On lui dit pas ! Qu’elle se débrouille ! T’inquiète elle finira par s’en sortir ! »

***

Tout s’embrouille, se mélange, s’efface. Les souvenirs sont en train de m’échapper. Il n’en reste que des brides, qui disparaîtront un jour eux aussi, je le sais maintenant. Avant, je ne concevais pas de pouvoir oublier ces preuves d’amour chaque jour renouvelées. Comme tout cela est bien fragile en réalité… Une bulle de savon, que j’essaie maladroitement d’attraper pour écrire ici… Mais vous connaissez les bulles de savon ? Paf !

Il faut être deux pour se souvenir, pour construire un mythe, notre mythe et le faire vivre des siècles et des siècles, en brûlant des cierges et priant dans la nuit, pour que chaque jour, il ressuscite. C’est au creux de l’oreille qu’on se raconte notre histoire… Il faut être deux pour se souvenir à tout jamais. Toute seule, on ne peut pas. D’ailleurs, on ne veut pas. Faut faire de la place. Et tout ce qui ne demandait qu’à sortir, on le pousse dehors encore plus vite, allez ouste ! Du vent, du balai ! Boutons les souvenirs hors de la tête ! J’ai honte quand je pense à l’ancienne amoureuse qui doit me haïr.
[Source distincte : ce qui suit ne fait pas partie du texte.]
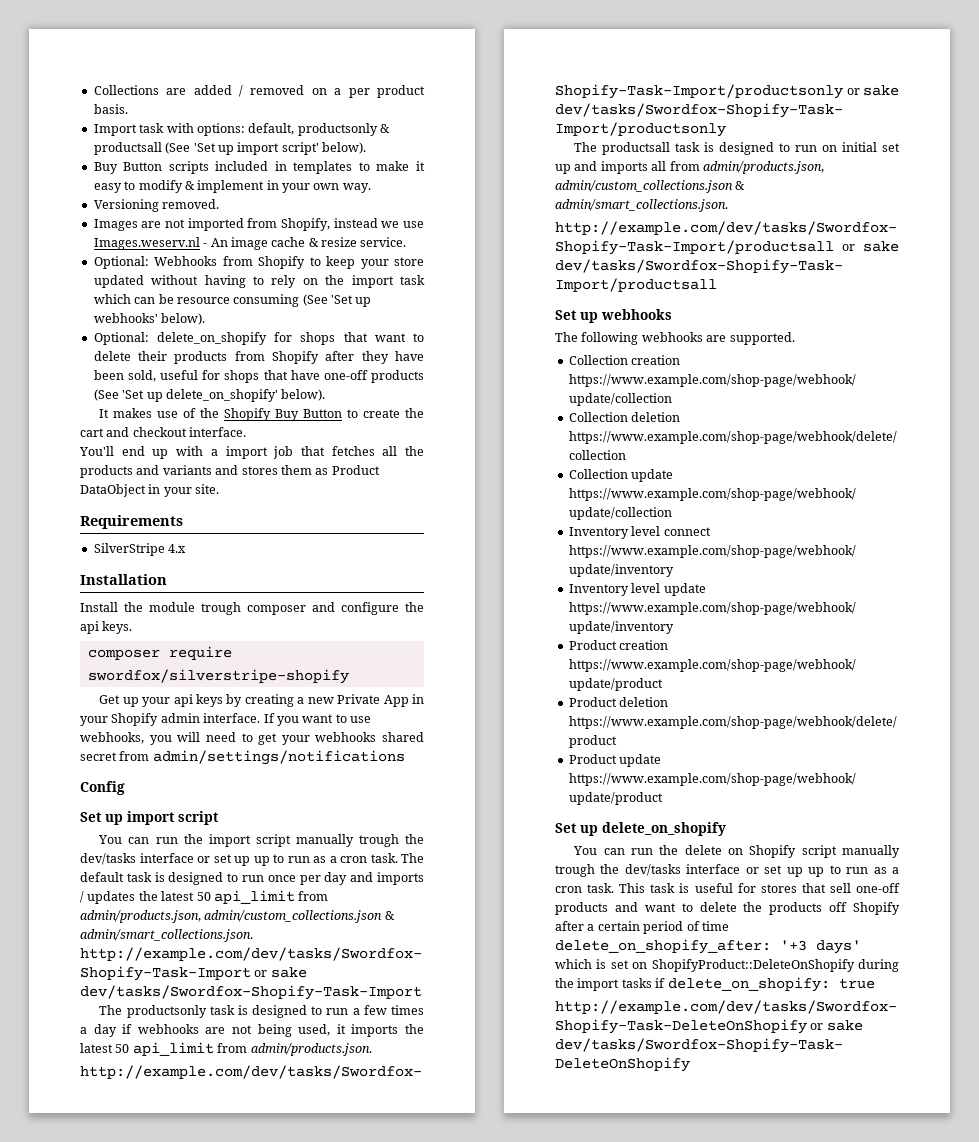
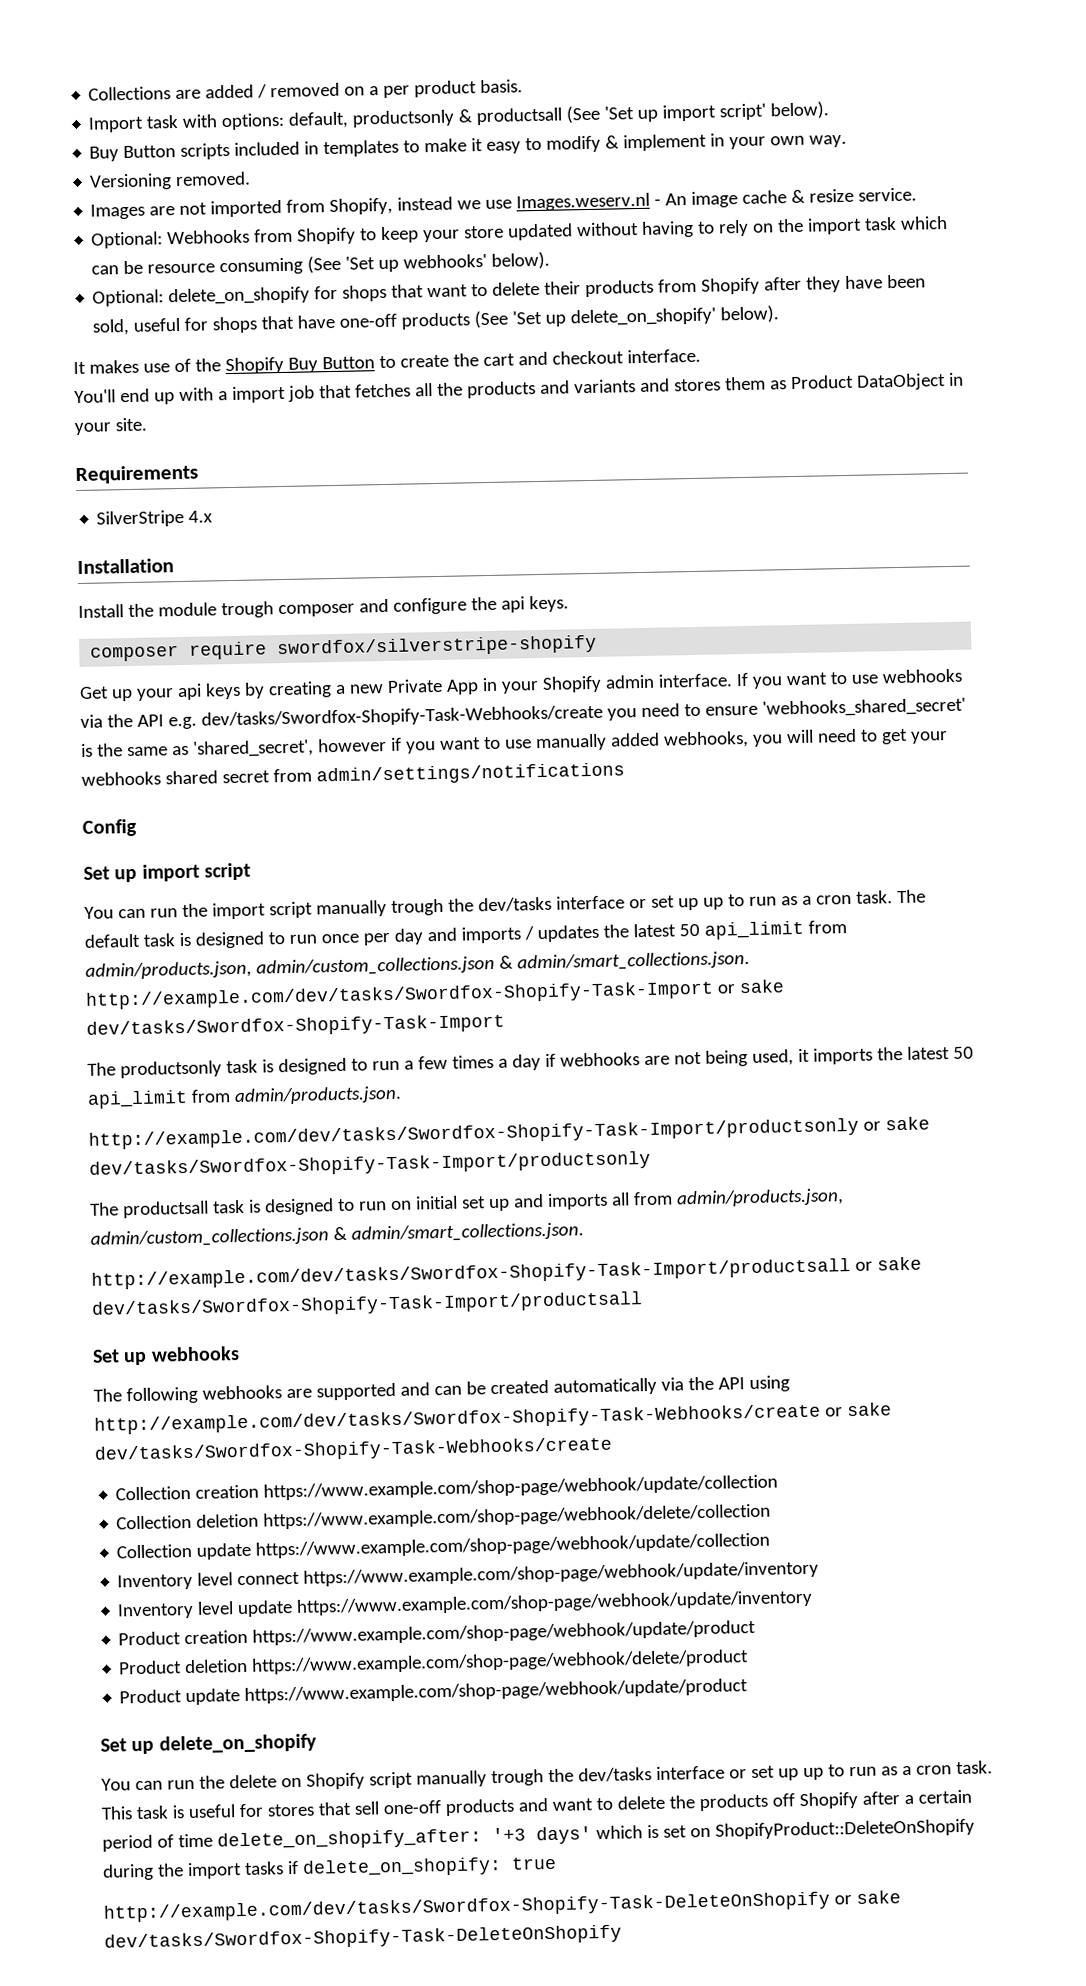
- If you want to use webhooks, you will need to get your webhooks shared secret from admin/settings/notifications
+ If you want to use webhooks via the API e.g. dev/tasks/Swordfox-Shopify-Task-Webhooks/create you need to ensure 'webhooks_shared_secret' is the same as 'shared_secret', however if you want to use manually added webhooks, you will need to get your webhooks shared secret from admin/settings/notifications
- The following webhooks are supported.
+ The following webhooks are supported and can be created automatically via the API using http://example.com/dev/tasks/Swordfox-Shopify-Task-Webhooks/create or sake dev/tasks/Swordfox-Shopify-Task-Webhooks/create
Je fais le ménage et jette sans ménagement d’anciennes reliques, d’anciens trésors, d’anciens souvenirs dans un haussement d’épaules et, elle, désespérée des crimes que je commets, elle me suit, me supplie mais je n’entends rien, je chante plus fort qu’elle maintenant, alors elle se traîne sur le sol et ramasse ce qu’elle peut pour essayer de les sauver de l’oubli mais quand elle se relève, le regard ahuri et la robe déchirée, ses mains sont vides.

Au fond, la seule que je n’ai pas envie d’oublier, c’est elle.